## WHAT TO WORK ON
Only the lines that hold "none" should be in the answer, each copied from the data below.

## DATA SUPPLIED
········
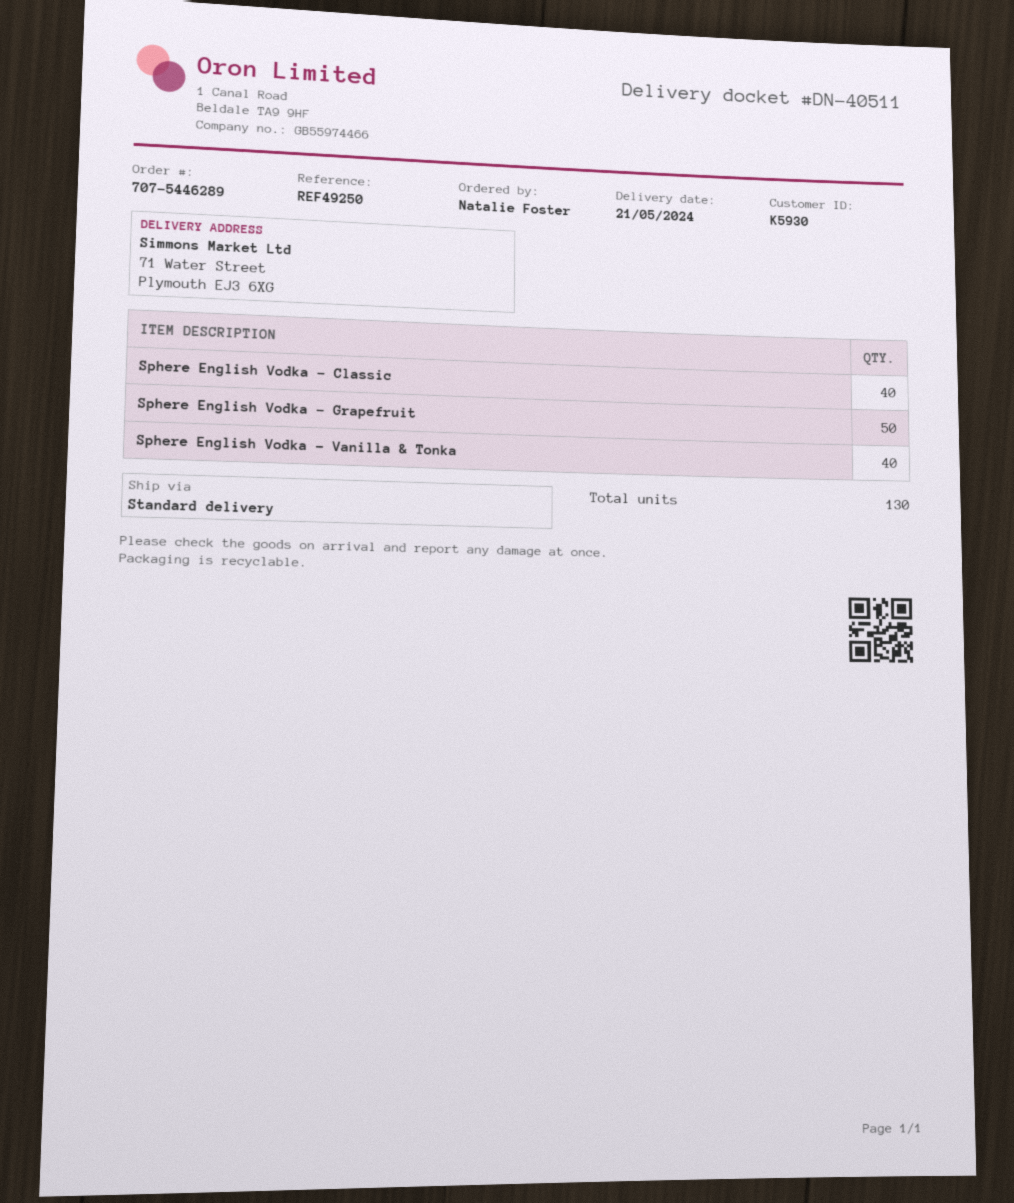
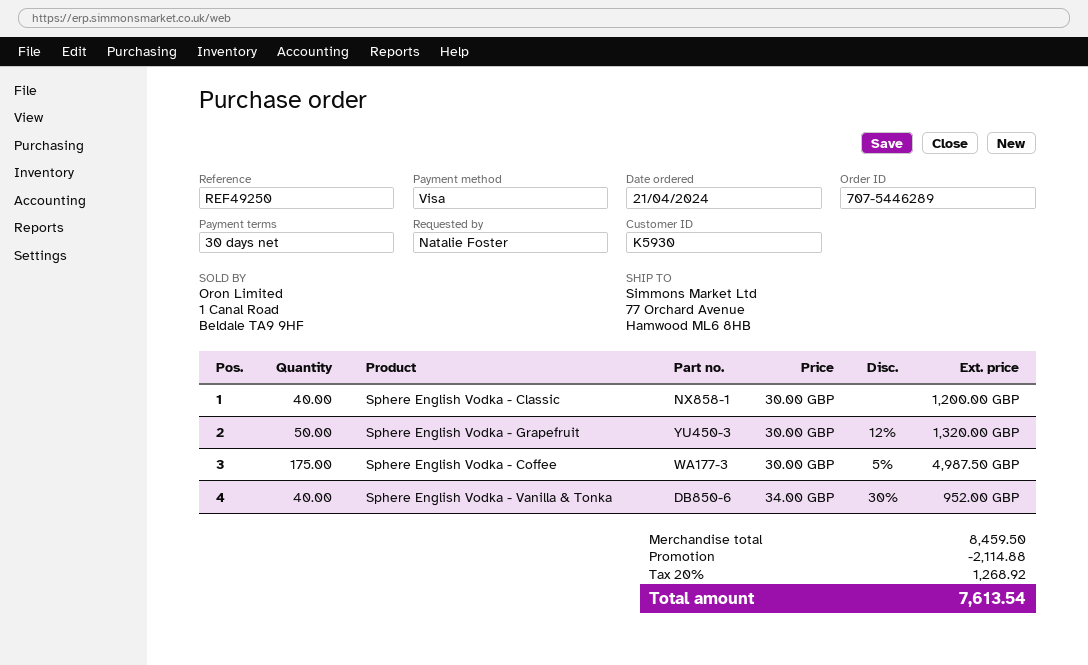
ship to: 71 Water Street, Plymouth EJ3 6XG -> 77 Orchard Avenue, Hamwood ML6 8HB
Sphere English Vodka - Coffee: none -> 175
········
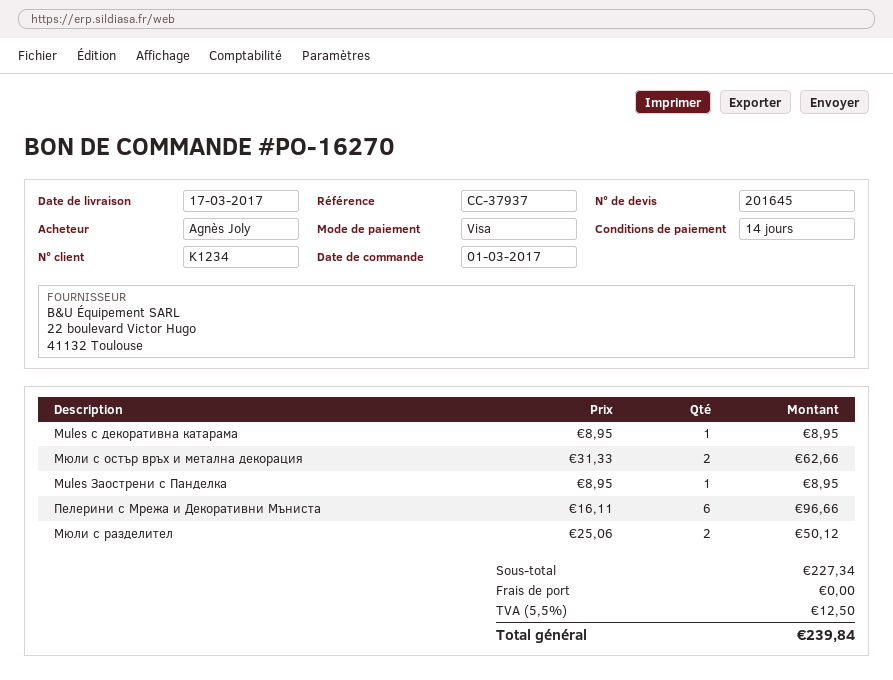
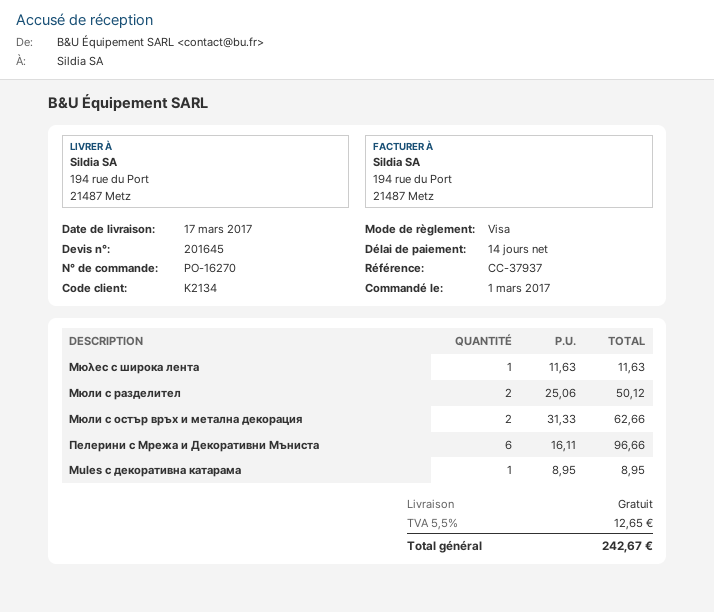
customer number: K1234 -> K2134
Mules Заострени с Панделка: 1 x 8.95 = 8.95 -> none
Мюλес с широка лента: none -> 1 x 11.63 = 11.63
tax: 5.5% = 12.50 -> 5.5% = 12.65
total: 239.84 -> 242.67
········
## RESPONSE
Sphere English Vodka - Coffee: none -> 175
Mules Заострени с Панделка: 1 x 8.95 = 8.95 -> none
Мюλес с широка лента: none -> 1 x 11.63 = 11.63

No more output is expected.